The Whistleblower Protection Unit missed its statutory deadline by over 900 days and refused to examine the discrimination aspect because it “would get messy.” Even the Office of Federal Operations, tasked with overseeing agencies’ handling discrimination claims, rubber-stamped FEMA’s actions. The OIG received our complaints about misconduct but ignored them — unsurprisingly, as it had ignored the $1 billion to $2 billion in malfeasance we previously reported.

We built the “Matrix of Mediocrity,” a spreadsheet tracking 60 FEMA employees who could have assisted us. We scored them on competence, ethics, and apathy. Of those, 23 were so egregious in their failures we inducted them into our “Great Circle of Unaccountability.” Many have since been promoted. Of the 23, 20 belonged to a protected class — raising a sobering question: Were they unqualified DEI hires, indifferent to “straight old white guys,” or both?

What could have been resolved with mediation escalated into seven lawsuits: two discrimination claims, two whistleblower retaliation suits, violations of the Antideficincy Act (also a class E felony), one for breach of contract, and one for fraud in the inducement. A qui tam suit against ATCS is under discussion with a U.S. attorney.

Interestingly, FEMA has never disputed our claims in any of these cases. Their strategy weaponized bureaucracy: First, the Equal Employment Opportunity office ignored us, then Equal Employment Opportunity Commission and FOIA stonewalled, while lawyers buried everything in procedural rubble.

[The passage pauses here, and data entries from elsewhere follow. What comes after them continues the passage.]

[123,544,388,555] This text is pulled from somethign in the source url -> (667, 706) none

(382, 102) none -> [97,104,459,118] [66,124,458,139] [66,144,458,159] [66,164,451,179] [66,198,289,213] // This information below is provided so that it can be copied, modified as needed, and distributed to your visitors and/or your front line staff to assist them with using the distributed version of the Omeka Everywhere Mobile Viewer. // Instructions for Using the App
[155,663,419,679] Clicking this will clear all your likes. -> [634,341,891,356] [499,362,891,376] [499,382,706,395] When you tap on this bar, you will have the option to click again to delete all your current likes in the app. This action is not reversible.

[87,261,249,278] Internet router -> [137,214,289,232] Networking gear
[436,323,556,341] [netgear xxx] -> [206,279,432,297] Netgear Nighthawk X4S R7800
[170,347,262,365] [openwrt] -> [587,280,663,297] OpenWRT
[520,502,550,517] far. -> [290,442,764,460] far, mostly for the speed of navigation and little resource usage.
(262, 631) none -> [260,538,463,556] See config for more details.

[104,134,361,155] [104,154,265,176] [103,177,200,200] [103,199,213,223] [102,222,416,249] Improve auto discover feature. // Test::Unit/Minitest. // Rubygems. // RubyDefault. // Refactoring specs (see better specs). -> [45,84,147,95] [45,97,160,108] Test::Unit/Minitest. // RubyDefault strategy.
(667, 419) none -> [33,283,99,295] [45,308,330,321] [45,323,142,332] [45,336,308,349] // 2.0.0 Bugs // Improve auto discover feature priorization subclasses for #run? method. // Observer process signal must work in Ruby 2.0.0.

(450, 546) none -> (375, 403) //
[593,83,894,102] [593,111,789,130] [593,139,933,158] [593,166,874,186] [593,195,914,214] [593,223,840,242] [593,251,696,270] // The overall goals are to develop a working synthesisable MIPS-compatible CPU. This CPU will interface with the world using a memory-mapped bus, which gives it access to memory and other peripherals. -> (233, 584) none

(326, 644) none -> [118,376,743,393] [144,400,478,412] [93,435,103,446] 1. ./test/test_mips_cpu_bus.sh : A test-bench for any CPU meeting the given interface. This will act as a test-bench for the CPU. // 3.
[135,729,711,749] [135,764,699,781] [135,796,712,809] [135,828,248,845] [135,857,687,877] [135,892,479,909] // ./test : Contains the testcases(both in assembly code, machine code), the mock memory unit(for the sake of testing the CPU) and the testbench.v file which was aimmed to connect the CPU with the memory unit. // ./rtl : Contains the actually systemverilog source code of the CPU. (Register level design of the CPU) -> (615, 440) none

This institutionalized sabotage, hiding behind technicalities while quietly retaliating, defines FEMA’s culture of unaccountability.

The legal tide is turning against FEMA’s discriminatory practices. As the Supreme Court considers Ames v. Ohio and Equal Employment Opportunity Commission Commissioner Andrea Lucas targets unlawful DEI programs, FEMA’s “diversity at all costs” approach is collapsing. Given the pervasive dysfunction we’ve exposed, it’s no surprise the administration is questioning FEMA’s necessity. Its systemic problems make a strong case that emergency management may be better handled by the states.

We were well-connected, with friends in Congress, the current administration, and the media that helped spotlight our cause. With decades of experience in government operations and contracting, we understood the system. Additionally, we had $700,000 to pursue these lawsuits. Even so, we still haven’t stepped foot in a courtroom. It’s been a miserable and exhausting fight, but we continue hoping future whistleblowers won’t face the same struggle. Most people don’t have the resources or stamina to fight like we did — that’s exactly what FEMA is counting on.

Barry Angeline is a retired corporate executive with over 30 years of experience in process improvement at organizations such as General Electric, Sun Microsystems, Time Warner, the Marine Corps, and the Army. He holds multiple awards for quality management, was awarded several patents, and has publications in performance management. He was a technical leader for the FEMA Lean Six Sigma deployment in Puerto Rico.

Ret. Col. Dan McCabe was awarded two Bronze Star Medals. He was an Army armor officer and two-tour veteran of OIF-1. After retirement, he worked with U.S. and Iraqi flag officers and the State Department in transferring U.S. security training operations over from the Army to the State Department and then to the Iraqi government. McCabe was a senior consultant for the FEMA Lean Six Sigma deployment in Puerto Rico.